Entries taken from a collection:
================================
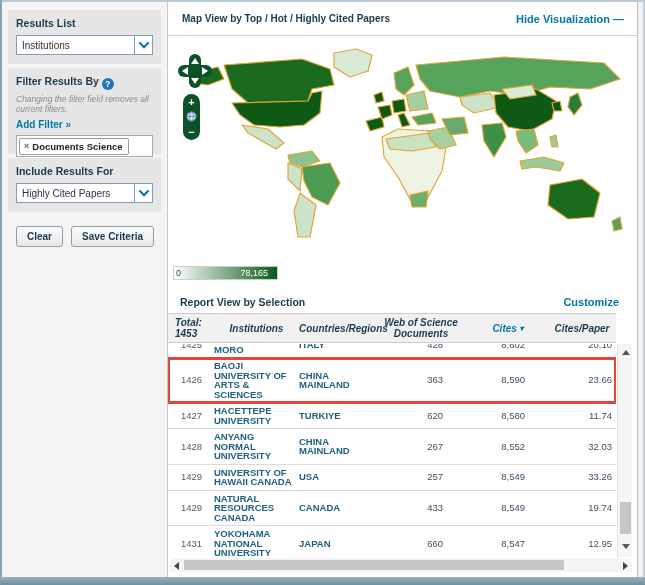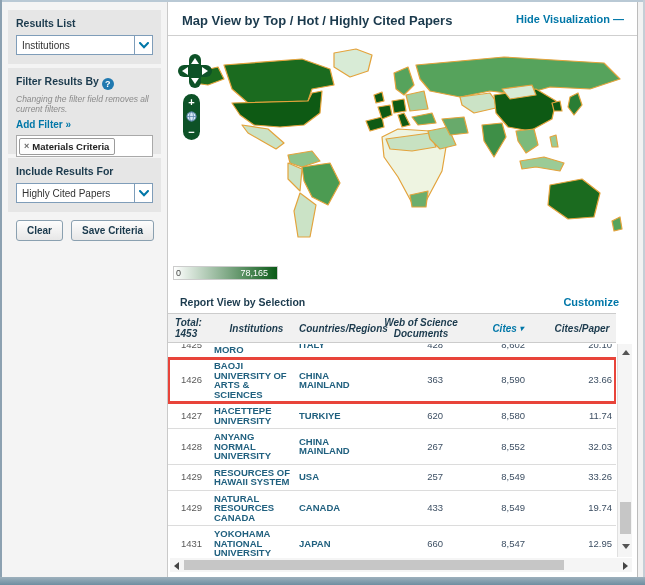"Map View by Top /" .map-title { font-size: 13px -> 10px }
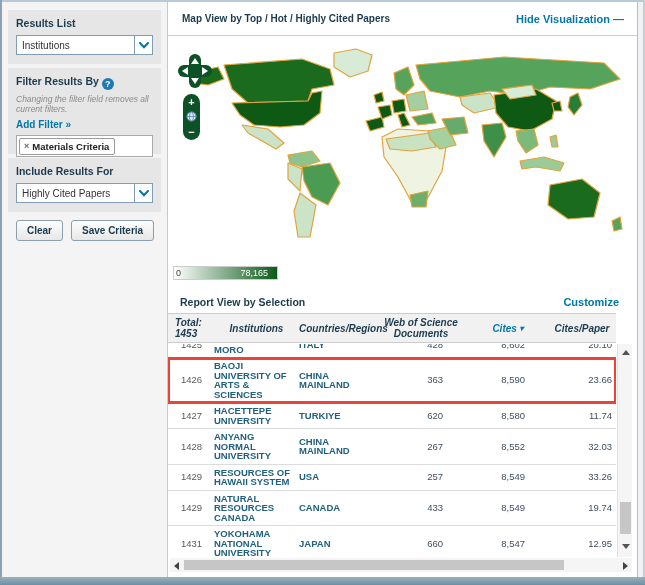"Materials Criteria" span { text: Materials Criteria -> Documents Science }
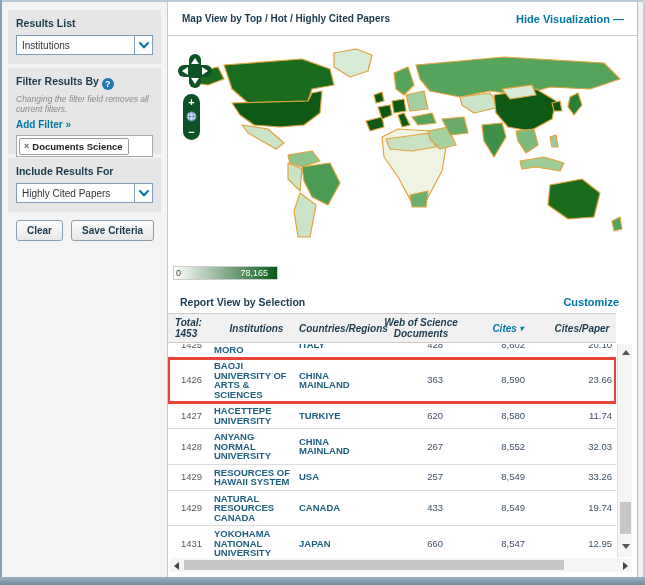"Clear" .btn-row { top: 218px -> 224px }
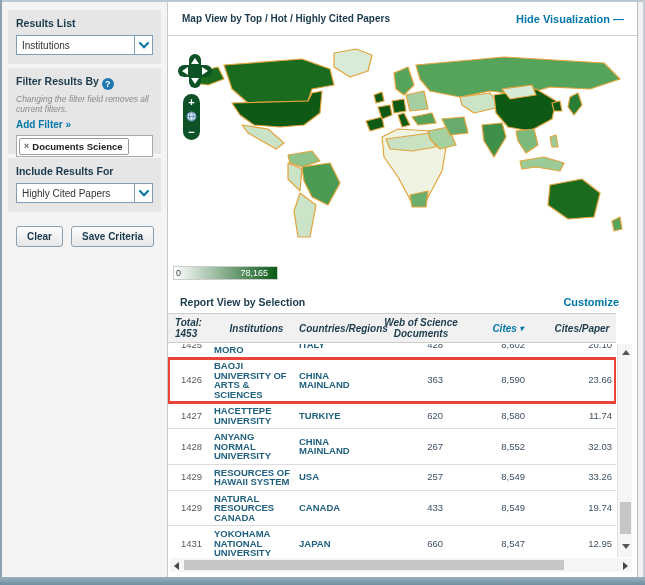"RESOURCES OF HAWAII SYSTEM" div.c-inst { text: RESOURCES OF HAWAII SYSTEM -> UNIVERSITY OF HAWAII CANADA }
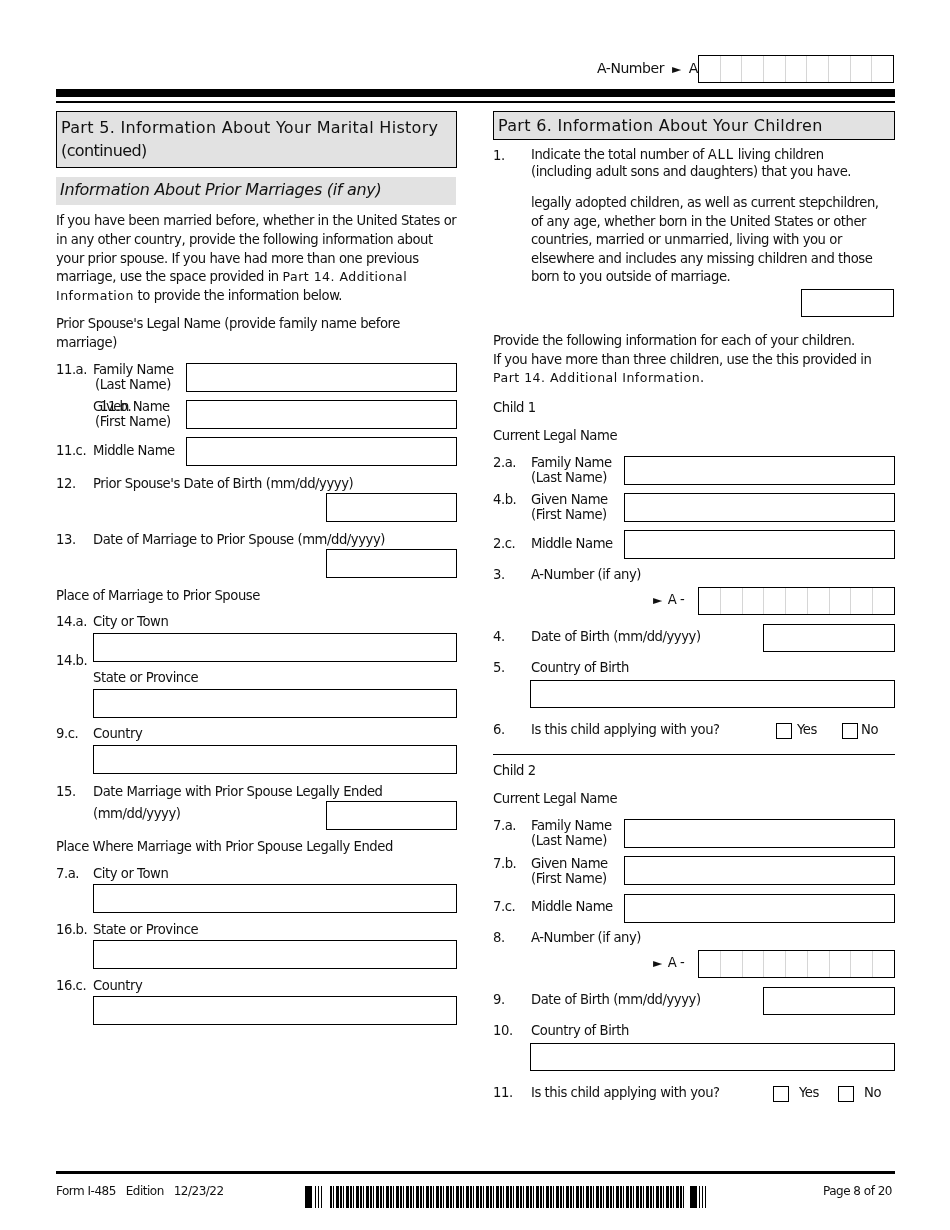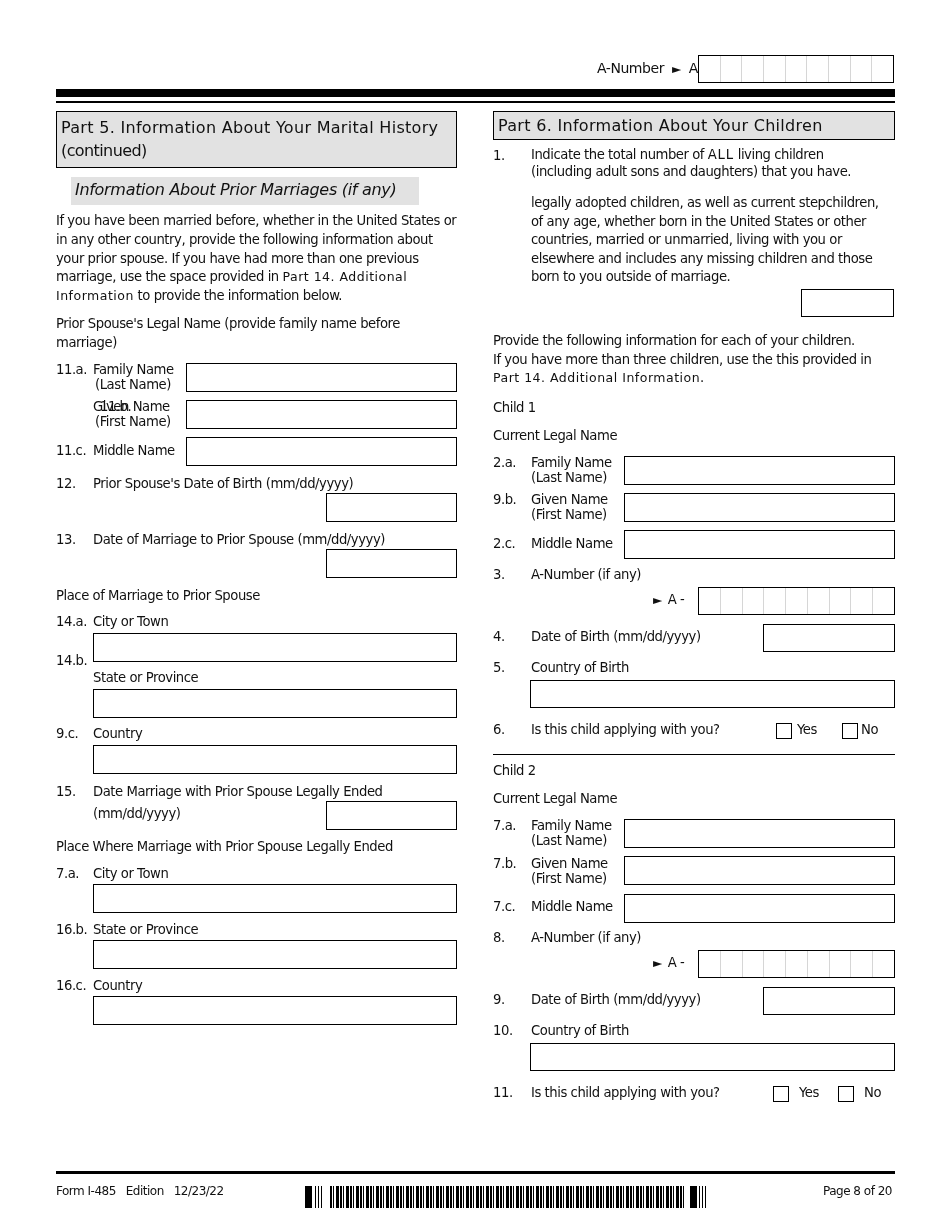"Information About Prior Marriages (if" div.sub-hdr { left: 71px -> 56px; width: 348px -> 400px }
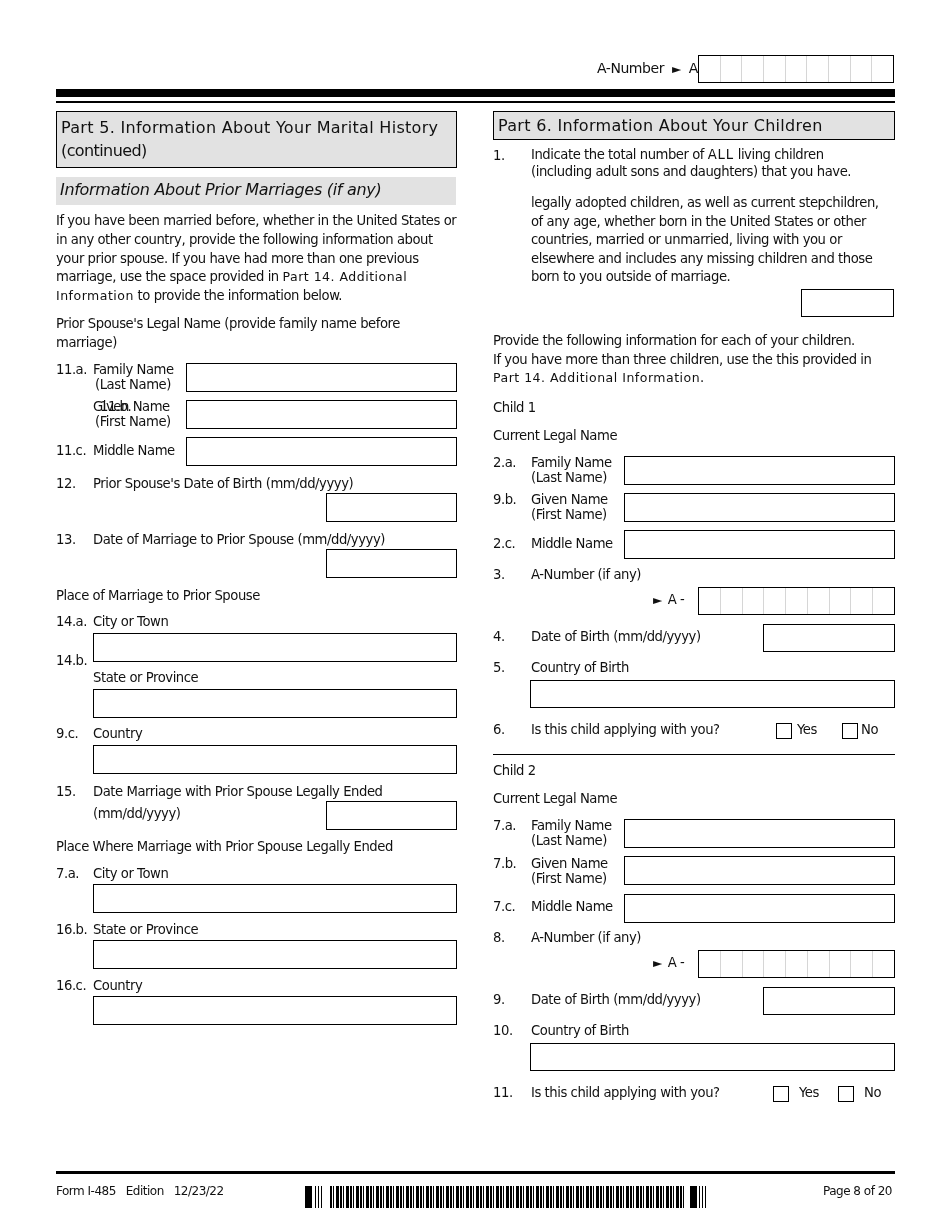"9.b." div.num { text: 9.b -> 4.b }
================================
Instructions for the task:
The records above must be output exactly, except for the pictures.

Final answer:
"Map View by Top /" .map-title { font-size: 13px -> 10px }
"Materials Criteria" span { text: Materials Criteria -> Documents Science }
"Clear" .btn-row { top: 218px -> 224px }
"RESOURCES OF HAWAII SYSTEM" div.c-inst { text: RESOURCES OF HAWAII SYSTEM -> UNIVERSITY OF HAWAII CANADA }
"Information About Prior Marriages (if" div.sub-hdr { left: 71px -> 56px; width: 348px -> 400px }
"9.b." div.num { text: 9.b -> 4.b }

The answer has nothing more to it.